What this is: a verified directory, not a heating firm — we check the engineers, the work is theirs, and your enquiry goes straight to them with no middleman fee.
Jump to: Gas emergency first · Why it’s Gas Safe work · Common faults · Westminster’s buildings · Carbon monoxide · Renting · What it costs · FAQs · Why verified
When it’s a gas emergency, not a repair
Most boiler problems are faults to be diagnosed and fixed. A few are emergencies that come first.
If you smell gas, or suspect a leak: open doors and windows to ventilate, turn the gas off at the meter if you can do so safely — at the control handle, unless the meter is in a cellar — put out any naked flames and don’t smoke, don’t touch electrical switches (on or off), get everyone out, and call the National Gas Emergency Service on 0800 111 999, which is free and staffed 24 hours for both gas leaks and carbon monoxide.¹ In older Westminster terraces and conversions the meter is sometimes in a basement or cellar — if yours is, don’t go down to it; just leave and call. Don’t go back in until you’re told it’s safe.
If you suspect carbon monoxide: stop using the appliances and switch them off, open windows and doors, leave the property, call 0800 111 999, and get medical help — dial 999 if anyone has collapsed. Carbon monoxide is colourless and odourless, so the warning signs are at the appliance and in how people feel: a lazy yellow or orange flame instead of crisp blue, soot or staining around the boiler, a pilot light that keeps blowing out, and headaches, dizziness, nausea or breathlessness that ease when you leave the house.

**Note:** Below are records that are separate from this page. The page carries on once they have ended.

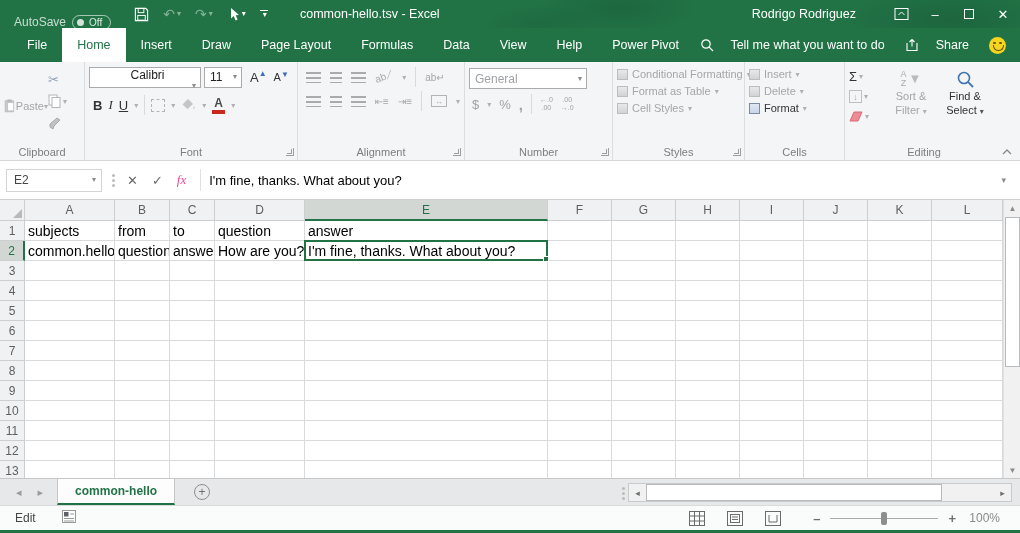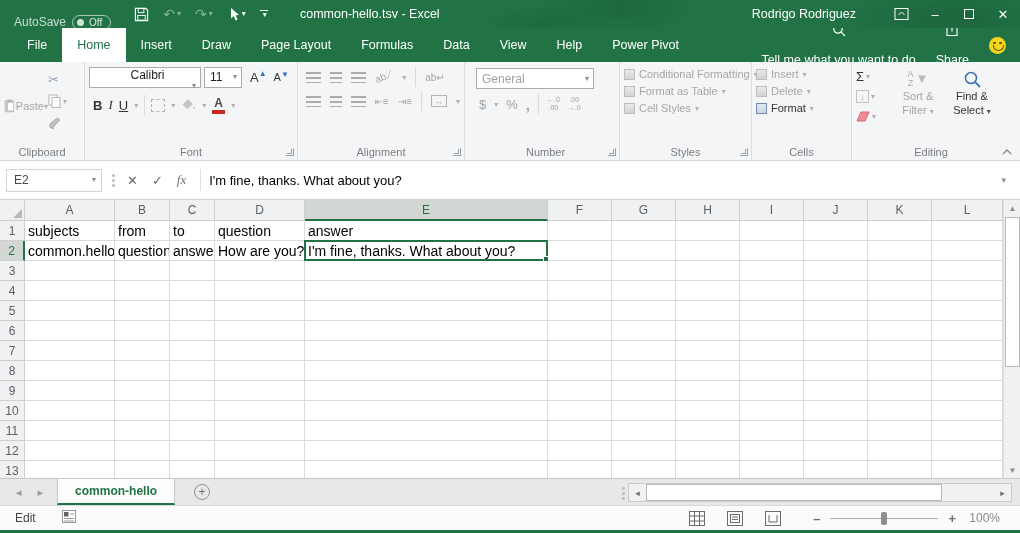"Tell me what you want" .tellme, .share { flex-direction: column -> none }
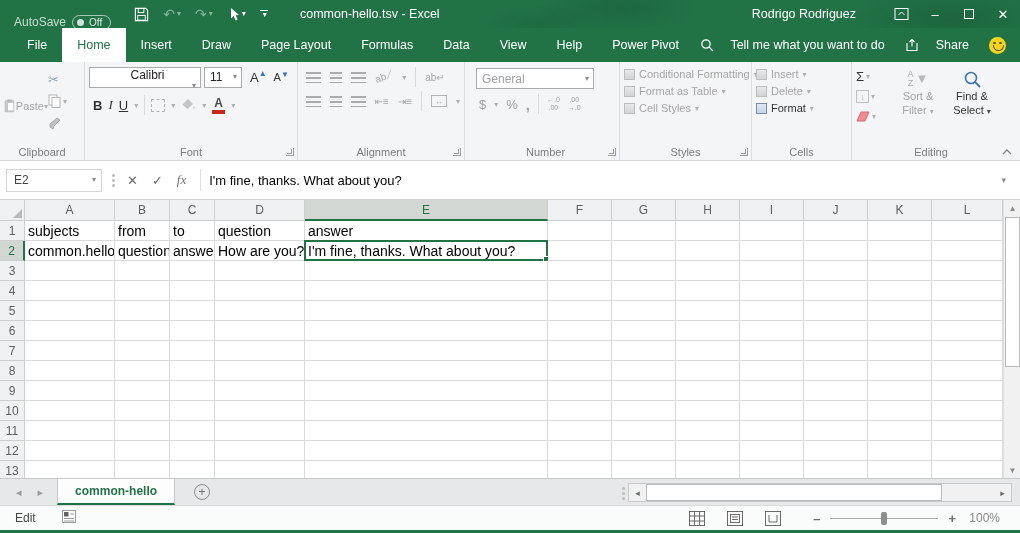"General" .num-grp { margin-left: 7px -> none }
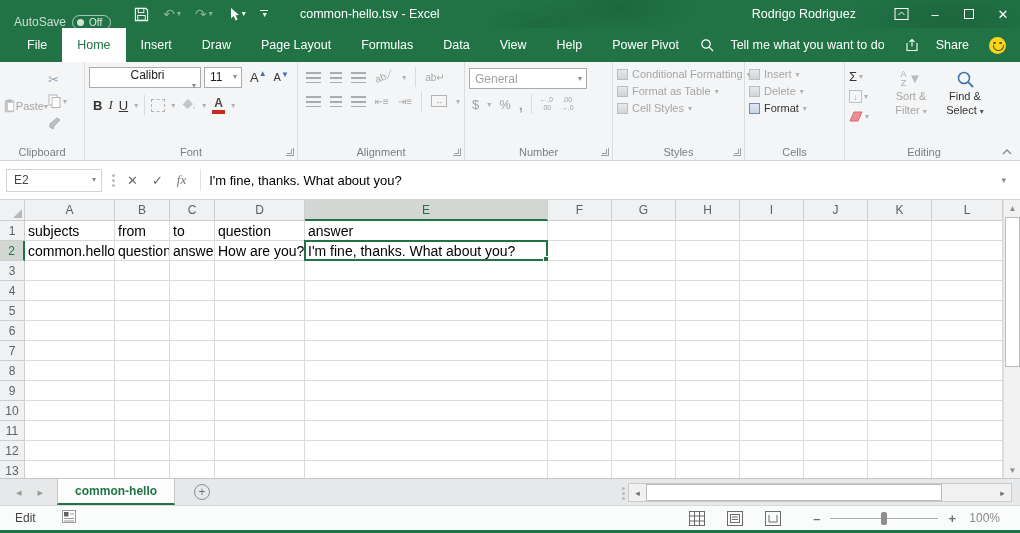"fx" .fx { color: #737373 -> #ec4899 }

A verified engineer can then find and fix the underlying fault — but the order matters: make it safe, then repair.
Why boiler repair is Gas Safe work
This is the part of boiler repair there’s no flexibility on. Under the Gas Safety (Installation and Use) Regulations 1998, a business must be on the Gas Safe Register to legally carry out gas work² — and that includes repairing a gas boiler. It is illegal for anyone who isn’t registered to work on your boiler, and people are prosecuted for it.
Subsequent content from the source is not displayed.